State slow to respond to mismanagement, fiscal woes
By Edward W. Lempinen and Reynolds Holding
Chronicle Staff Writers
The sprawling bureaucracy that controls more than $1 billion a year for developmentally disabled Californians is plagued by mismanagement and financial abuses so severe that the health and safety of the disabled have been jeopardized, a Chronicle investigation has found.
State officials have known for two decades of serious problems in the network of 21 private, state-funded regional centers. But in a two-month investigation, The Chronicle found that problems at some centers have persisted through the 1990s, and that reaction from Governor Pete Wilson's administration has often been slow and ineffective.
More than 100 interviews and thousands of pages of audits, state reports and court documents revealed that some of the centers have been linked to embezzlement, fraud and unethical financial deals. The Oakland-based Regional Center of the East Bay -- one of the most troubled agencies in the system -- has in recent years lost hundreds of thousands of dollars from theft, missing checks and undocumented loans.
Meanwhile, hundreds of children and adults with varying degrees of mental retardation, autism and cerebral palsy have received inadequate services -- or no services at all -- though the state and federal governments have increased regional center budgets by millions of dollars a year. Problems have grown so severe at several regional centers that parents, center social workers and providers of housing and training to the disabled have rebelled against executives who run the agencies.
"We have fought this system for more than 20 years," says Patsy Crawford, a group home owner and outspoken critic of the Modesto-area regional center. "It's like an octopus, and it gets bigger and bigger and bigger. And if taxpayers knew some of the things going on, they'd be appalled."
The regional center system has been under intense scrutiny this year because of its role in a controversial state policy that has transferred more than 2,000 state hospital residents, most of them severely disabled, into community homes. The policy has been linked with dozens of deaths and medical emergencies.
But Wilson's Department of Developmental Services insists that most regional centers are working well under difficult conditions. In the past two years, the department has formally disciplined six of the centers -- and that, officials say, proves that they are closely policing the system that oversees care and services for more than 140,000 people.
Critics, however, contend the department's actions have amounted to little more than demands for longer reports and tighter operations. "Some monitoring by DDS does go on," says a veteran therapist who works with regional centers. "But when push comes to shove, the impression I have is that DDS does nothing.
The first regional centers were founded in 1966, in the early years of California's effort to move the developmentally disabled out of institutions and into the more normal life of communities. Families and lawmakers who pioneered the system believed that the non-profit community-based agencies would be more flexible than the state -- and more effective -- in developing housing, health care, education and jobs for the mentally retarded and others.
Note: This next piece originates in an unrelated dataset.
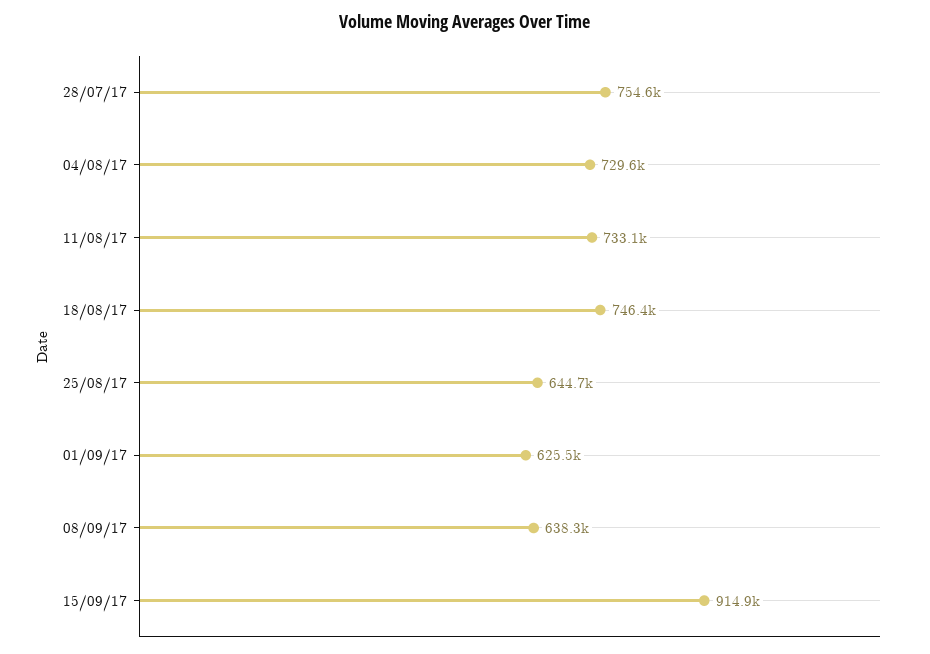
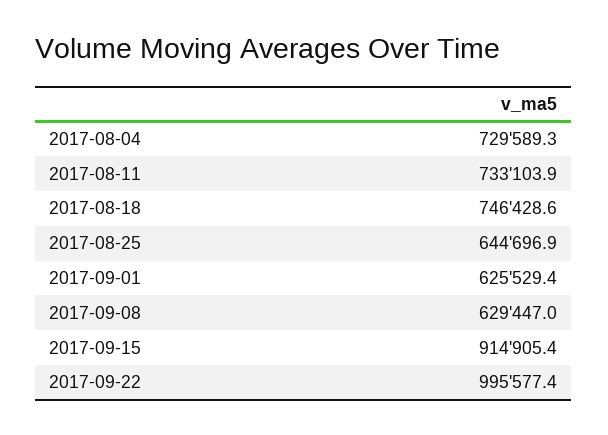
28/07/17: 754600 -> none
08/09/17: 638300 -> 629447
2017-09-22: none -> 995577.4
Within a decade, though, state legislators were hearing that the system had lost sight of its mission. In reports and audits submitted to the Legislature in 1976 and in 1988, investigators cited a pattern of problems: abuses of power, high turnover among social workers, poor accounting practices and chronic budget deficits.
The problems persisted into the 1990s, with many regional centers blaming their failures on a lack of funds. New clients were more severely disabled and needed increasingly sophisticated and expensive services, the centers said.
But since 1990, the system's budget has grown twice as fast as the disabled population in the community. And thousands of pages of documents obtained from the department under the California Public Records Act suggest that mismanagement -- not tight money -- accounts for financial breakdowns at several regional centers. At the same time, critics say, the state's oversight has been so weak that neither the Department of Developmental Services nor the centers can track how the money was spent, or whether it was spent wisely.
At the Regional Center of the East Bay, years of administrative chaos culminated in 1987 with the replacement of top managers. But the center has made little progress since in correcting management troubles that have ranged from the absurd to the criminal.
In 1988, the state auditor reported thousands of dollars in missing deposits, undocumented loans and unrecorded expenses. From 1990 through 1994, the center failed to perform required audits. Accountants hired in 1995 to do the work found bookkeeping so careless that they refused to certify the financial statements for fiscal years 1990 through 1993.
In 1994, the center's controller was fired for failing to have the audits done, says Kathryn Munn, the executive director of the center since 1989. According to internal department documents, management later discovered he had also taken at least $7,000 in center funds. He avoided prosecution for embezzlement after agreeing to repay the money.
But the problems apparently extended beyond the controller. A photocopy of a center check was cashed illegally for more than $36,000 in 1994. Police reports say that almost $1,000 was stolen from an office drawer in 1993.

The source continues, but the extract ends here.